That will include exploring the anti-democratic powers of tech, the emerging geopolitical competition over its development and how tech is changing the world far from Silicon Valley. Pulling on experiences reporting on leaked databases and working with video and graphics, he will also help spearhead multi-disciplinary investigations into government uses and abuses of technology.
In recent years, Paul has shown how disinformation, surveillance and censorship have changed geopolitics. His 2018 coverage of the Myanmar military’s disinformation operations on Facebook was part of a package that won a George Polk Award and a Gerald Loeb Award. The next year he worked with the China team on a series of stories that detailed stifling surveillance and mass internment in Xinjiang targeting ethnic minorities. The work was named a finalist for the Pulitzer Prize.

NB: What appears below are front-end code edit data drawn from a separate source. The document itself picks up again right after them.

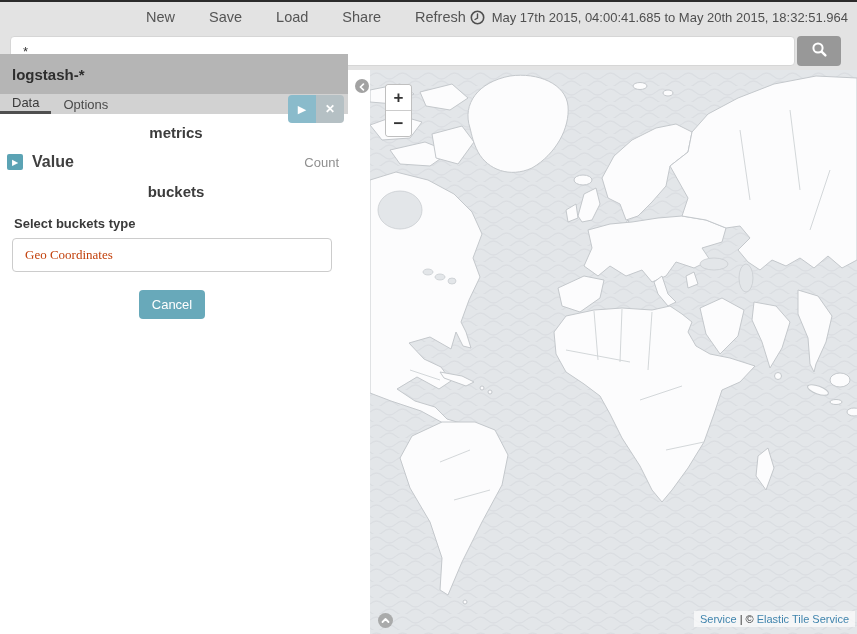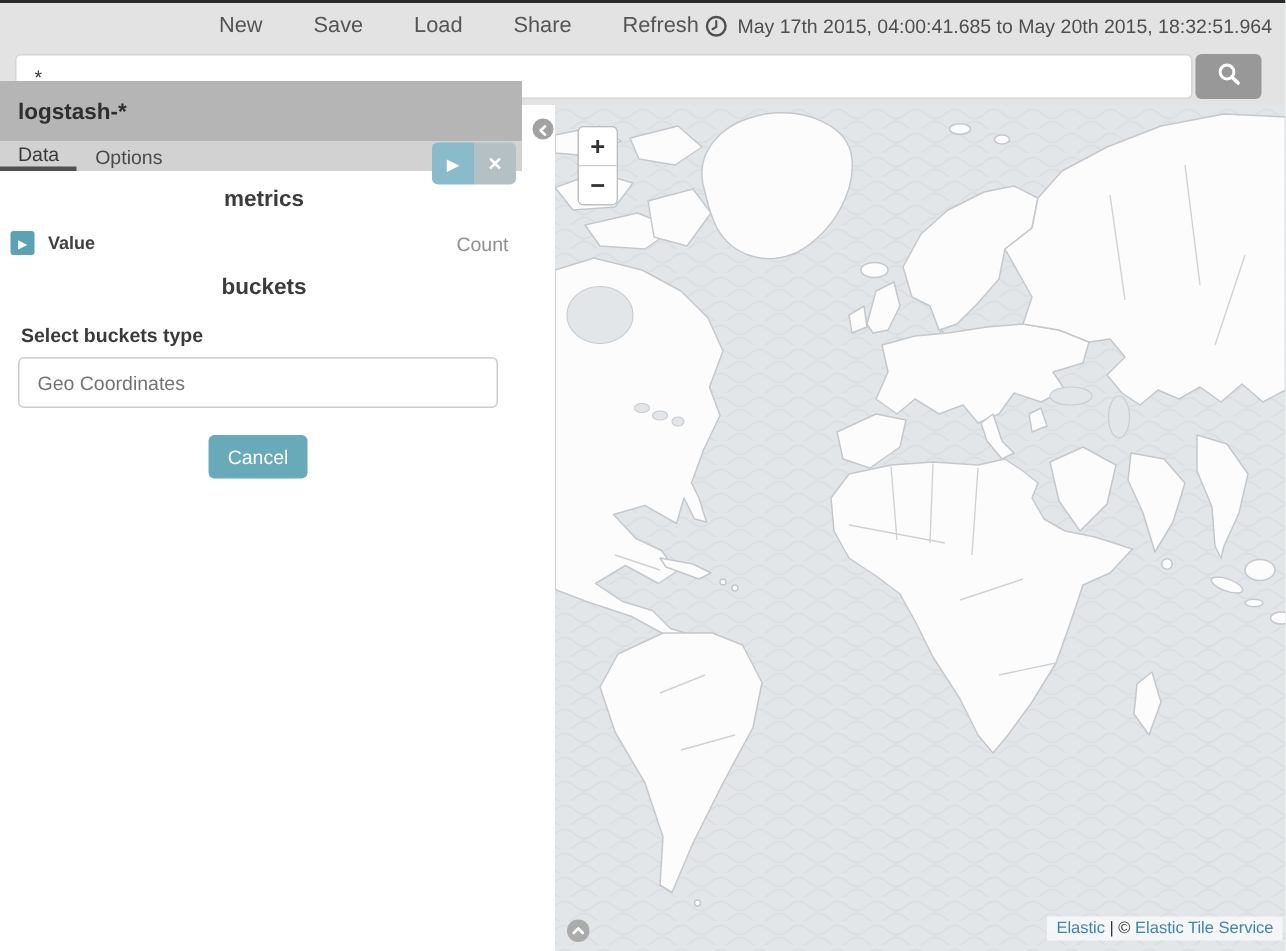--- a/index.html
+++ b/index.html
@@ -35,27 +35,27 @@
   .btn-apply { width:28px; height:28px; background:#8abbcb; border:none; border-radius:4px 0 0 4px;
                color:#fff; font-size:11px; cursor:pointer; display:flex; align-items:center; justify-content:center; }
   .btn-discard { width:28px; height:28px; background:#b5c0c4; border:none; border-radius:0 4px 4px 0;
                  color:#fff; font-size:12px; font-weight:bold; cursor:pointer; display:flex; align-items:center; justify-content:center; }
 
   .sb-content { padding:10px 8px 0 12px; }
   .agg-heading { font-size:15px; font-weight:bold; color:#3c3c3c; margin-bottom:8px;text-align:center; }
   .metric-row { display:flex; align-items:center; height:26px; margin:2px 0 8px -5px; }
   .metric-toggle { width:16px; height:16px; background:#5ba3b4; border:none; border-radius:2px; color:#fff;
                    font-size:8px; display:flex; align-items:center; justify-content:center; cursor:pointer; }
-  .metric-label { font-size:12px; font-weight:bold; color:#404040; margin-left:9px; }
+  .metric-label { font-size:16px; font-weight:bold; color:#404040; margin-left:9px; }
   .metric-value { margin-left:auto; font-size:13px; color:#8f8f8f; padding-right:1px; }
 
   .select-label { font-size:13px; font-weight:bold; color:#3a3a3a; margin:16px 0 7px 2px; }
   .bucket-select { width:320px; height:34px; border:1px solid #ccc; border-radius:4px; background:#fff;
                    display:flex; align-items:center; padding:0 12px; cursor:pointer; }
-  .bucket-select span { font-size:13px; color:#737373; }
+  .bucket-select span { font-size:13px; color:#c2410c;font-family:Liberation Serif, serif; }
 
   .cancel-wrap { width:320px; display:flex; justify-content:center; margin-top:18px; }
   .cancel-btn { background:#68a9ba; color:#fff; border:none; border-radius:4px; font-family:"Liberation Sans", sans-serif;
                 font-size:13px; padding:7px 13px; cursor:pointer; }
 
   .collapse-btn { position:absolute; left:355px; top:79px; width:14px; height:14px; border-radius:50%;
                   background:#a2a2a2; border:none; padding:0; cursor:pointer;
                   display:flex; align-items:center; justify-content:center; }
 
   
@@ -259,18 +259,18 @@
 
     <button class="fit-btn">
       <span>
         <svg width="9" height="9" viewBox="0 0 9 9">
           <path d="M1.5,6 L4.5,3 L7.5,6" fill="none" stroke="#fff" stroke-width="1.8" stroke-linecap="round" stroke-linejoin="round"></path>
         </svg>
       </span>
     </button>
 
     <div class="attribution">
-      <a>Elastic</a><span class="sep">|</span><span>©</span>
+      <a>Service</a><span class="sep">|</span><span>©</span>
       <a>Elastic Tile Service</a>
     </div>
   </div>
 
 </div>
 
 </body></html>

In 2020, after covering the early stages of the Covid outbreak in China, he was expelled from the country along with several other journalists from The Times and other outlets. After relocating to Taiwan, his work showing the way China censored the early outbreak of the virus was part of the package that won the Pulitzer Prize for public service. Last year, his work with a team on China’s propaganda efforts online and the manipulation of social media won a Loeb.
More recently, Paul has covered how Russia censors and spies on its internet, the ways the Taliban used social media to aid its takeover of Afghanistan and China’s efforts to spread propaganda on American social media platforms.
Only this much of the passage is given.